- EXERCISE:
For every entry below, give it back exactly and leave out any image.

- DATA EXTRACT:

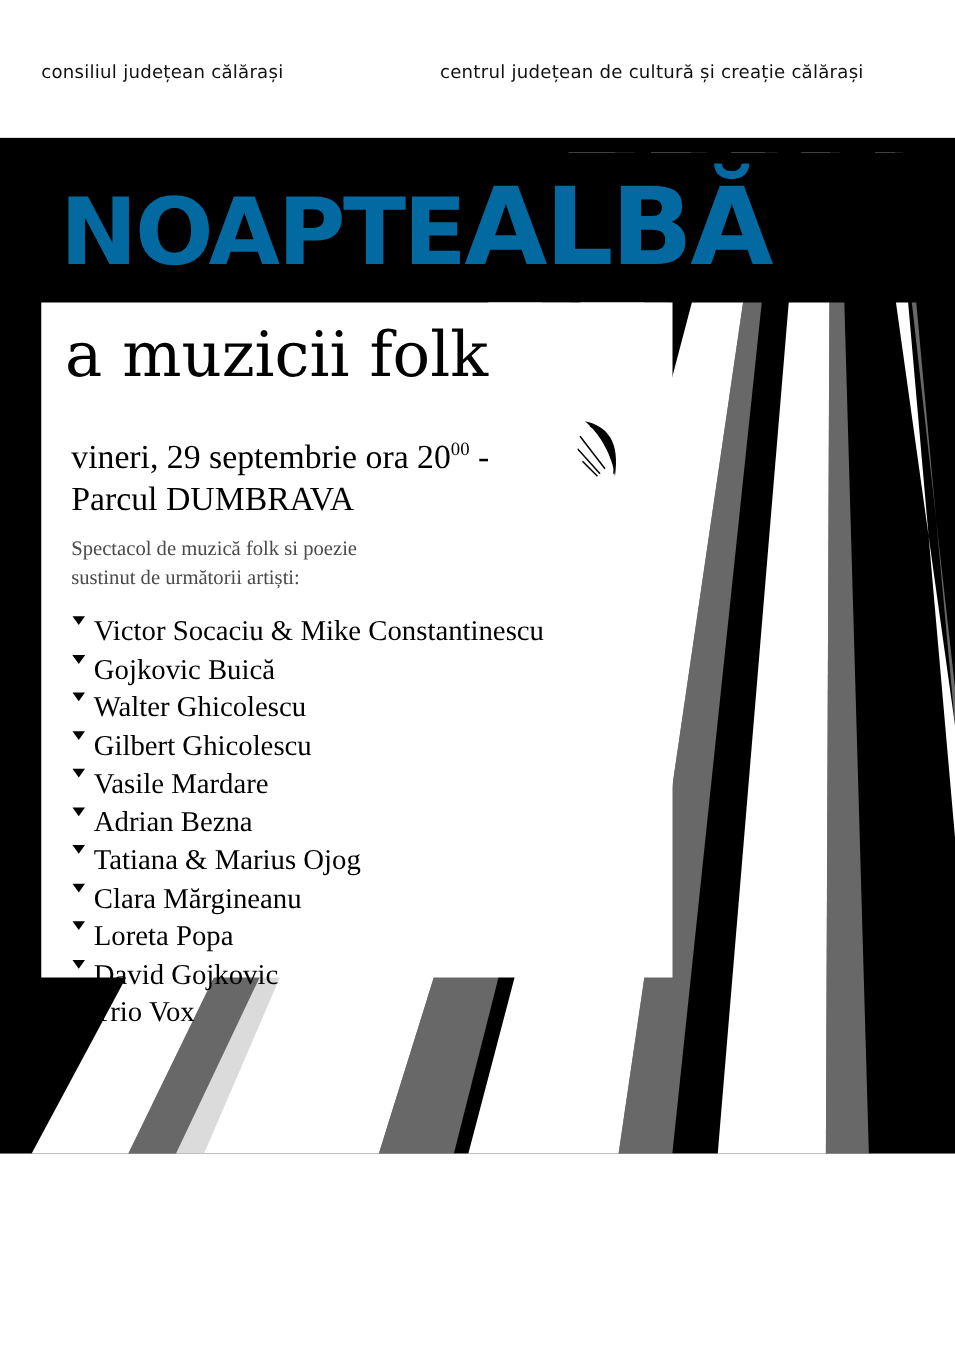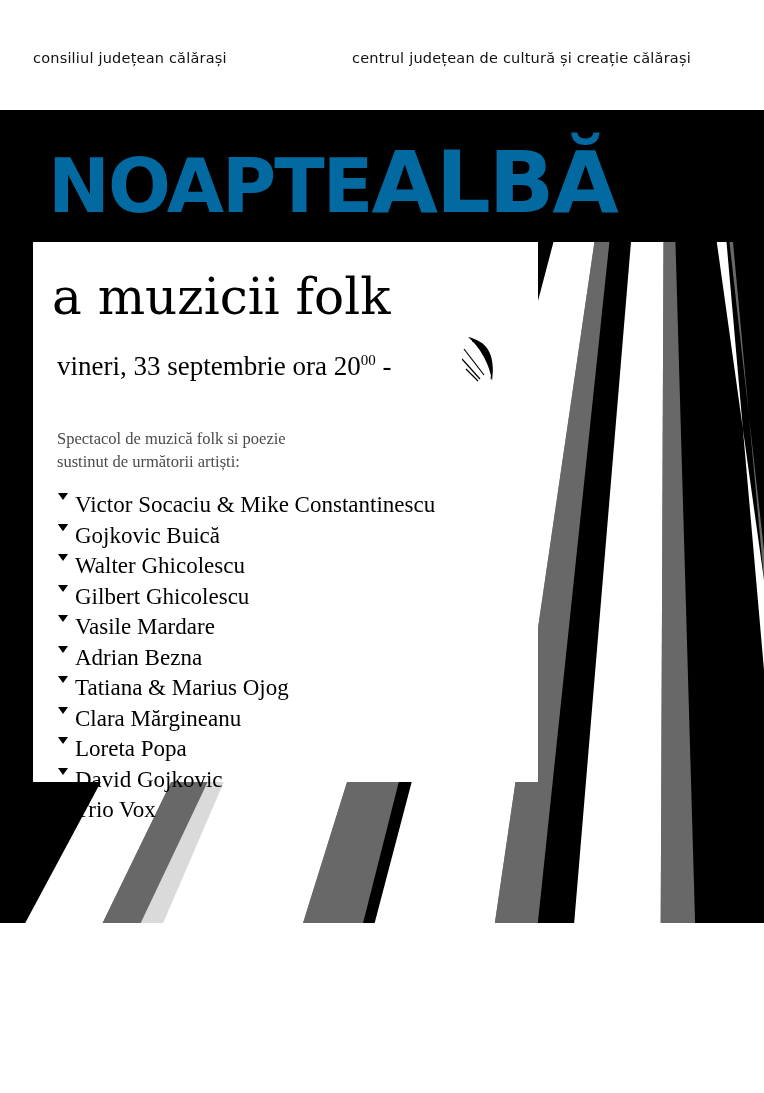"a muzicii folk" .subtitle { top: 268px -> 255px }
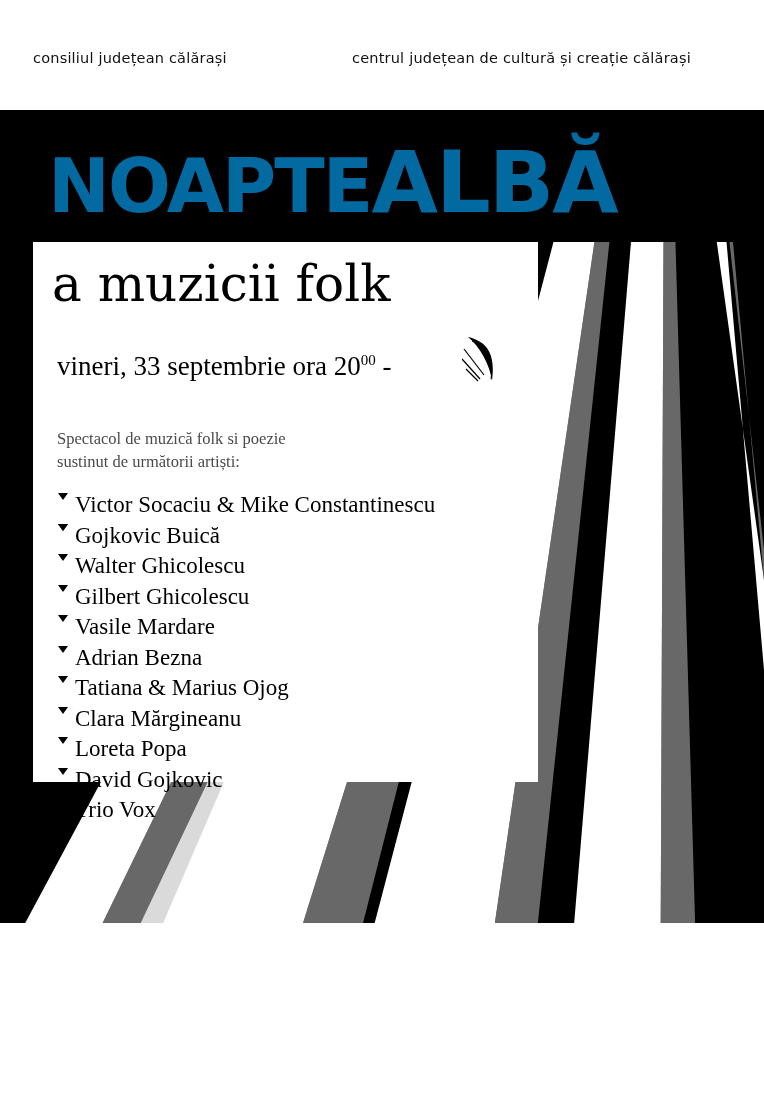"vineri, 33 septembrie ora 20" span { text: 33 -> 29 }
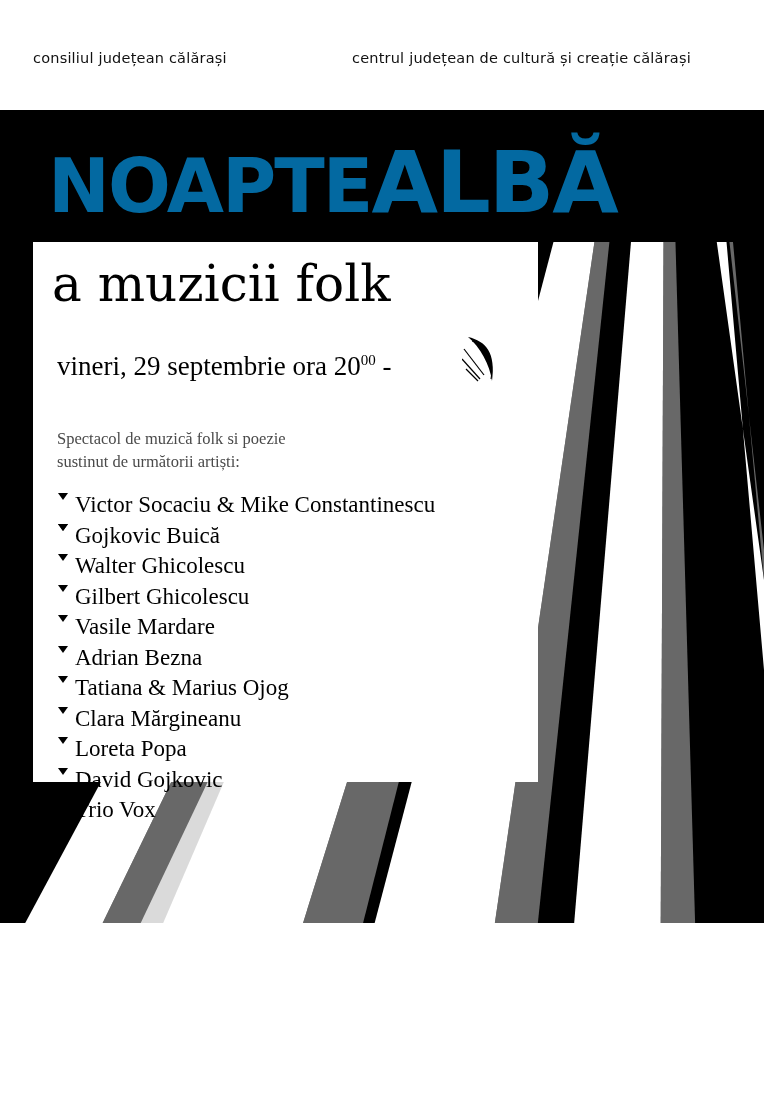"Parcul DUMBRAVA" span.line2 { html: none -> <span>Parcul DUMBRAVA</span> }
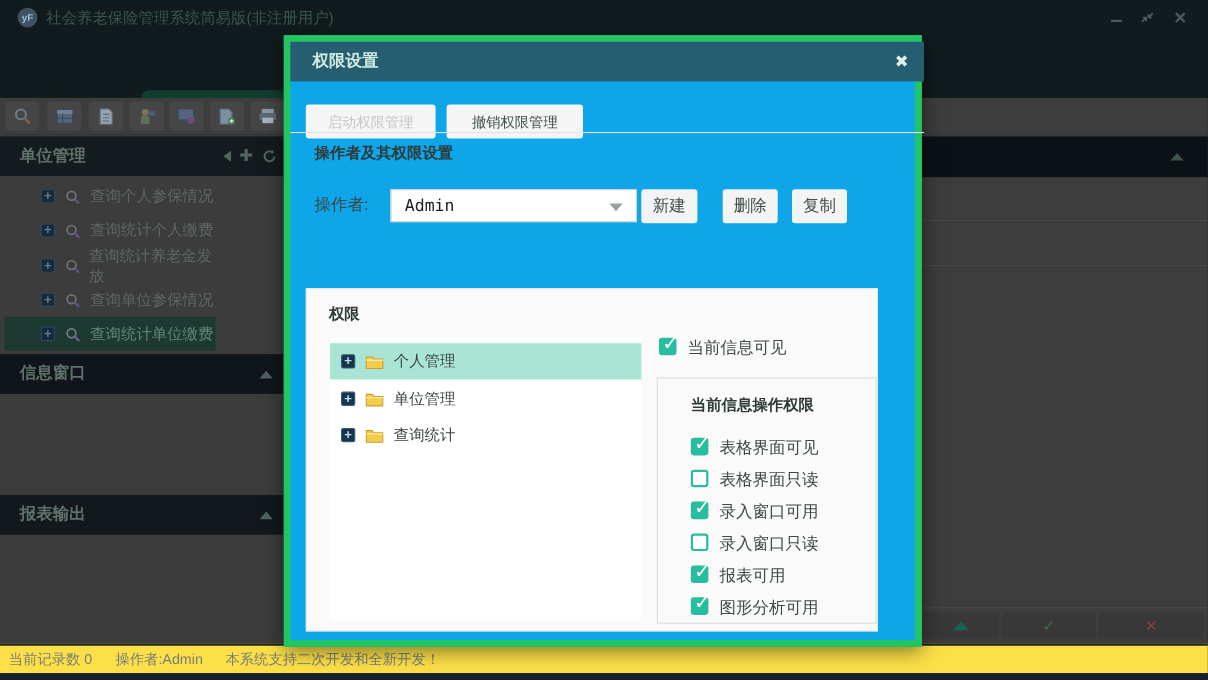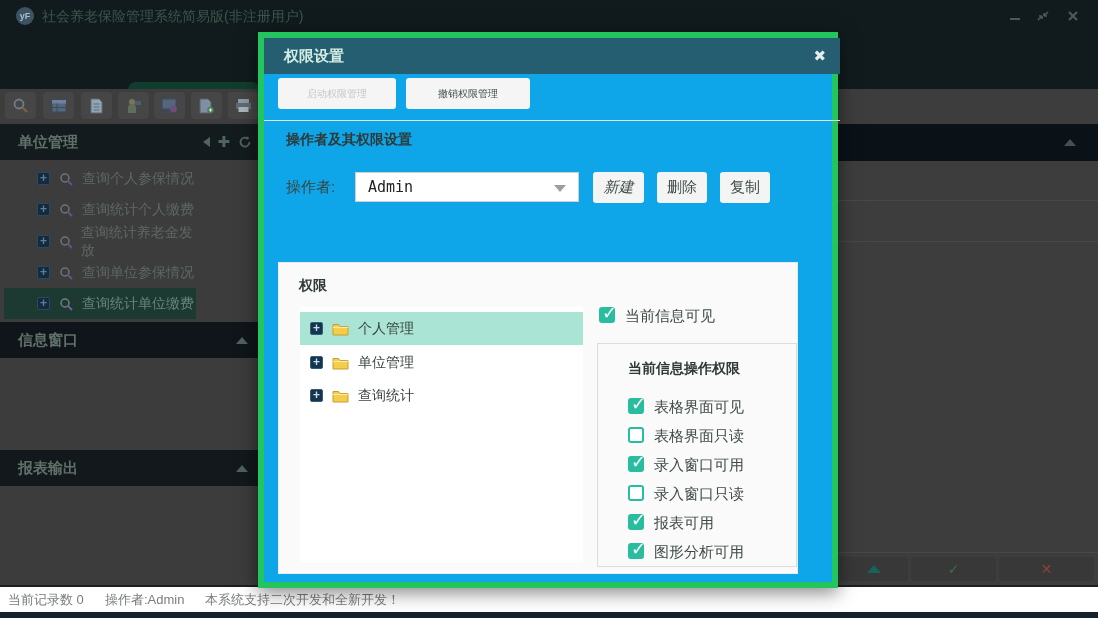"启动权限管理" .mbtn { font-size: 10px -> 13px; top: 40px -> 57px }
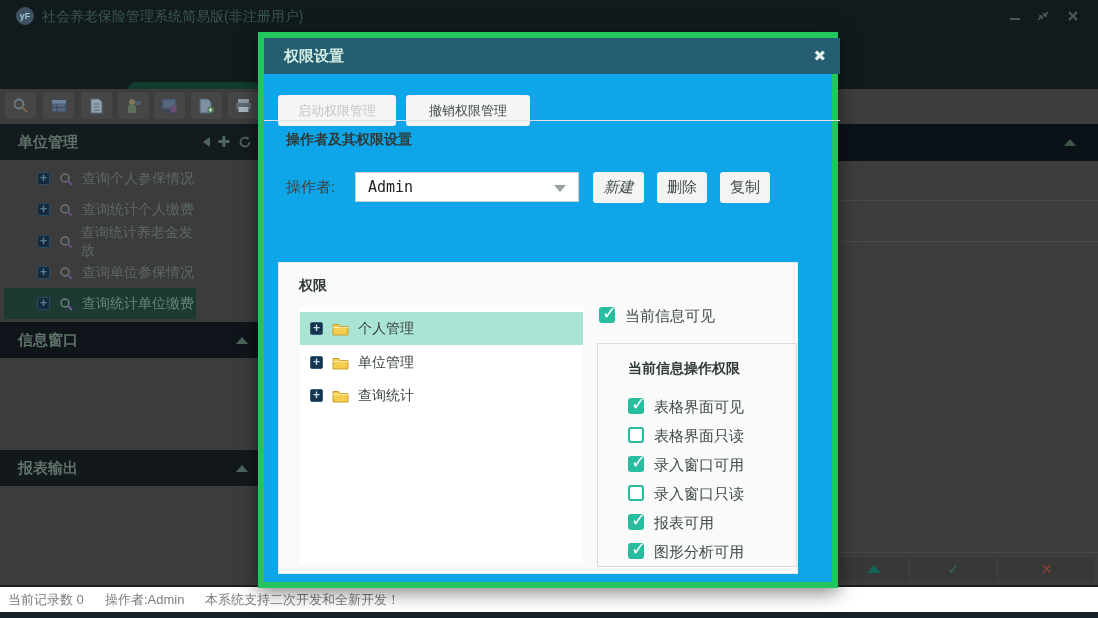"新建" .ob1 { font-style: italic -> none; left: 329px -> 319px }
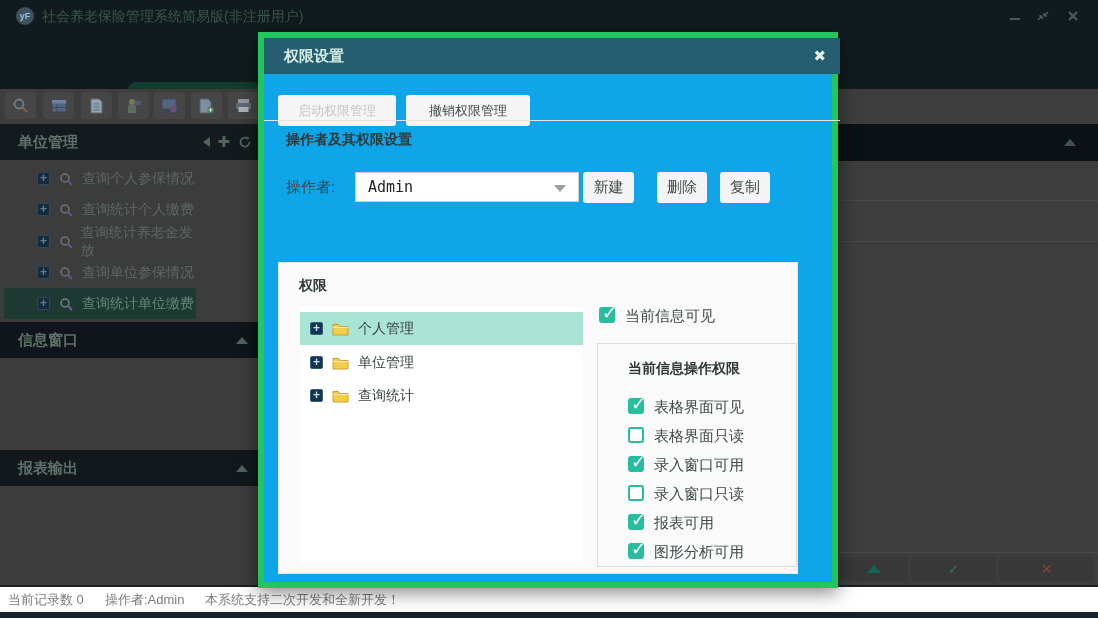"当前记录数 0" .statusbar { background: #ffffff -> #fde047 }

- OUTPUT OF THE EXERCISE:
"a muzicii folk" .subtitle { top: 268px -> 255px }
"vineri, 33 septembrie ora 20" span { text: 33 -> 29 }
"Parcul DUMBRAVA" span.line2 { html: none -> <span>Parcul DUMBRAVA</span> }
"启动权限管理" .mbtn { font-size: 10px -> 13px; top: 40px -> 57px }
"新建" .ob1 { font-style: italic -> none; left: 329px -> 319px }
"当前记录数 0" .statusbar { background: #ffffff -> #fde047 }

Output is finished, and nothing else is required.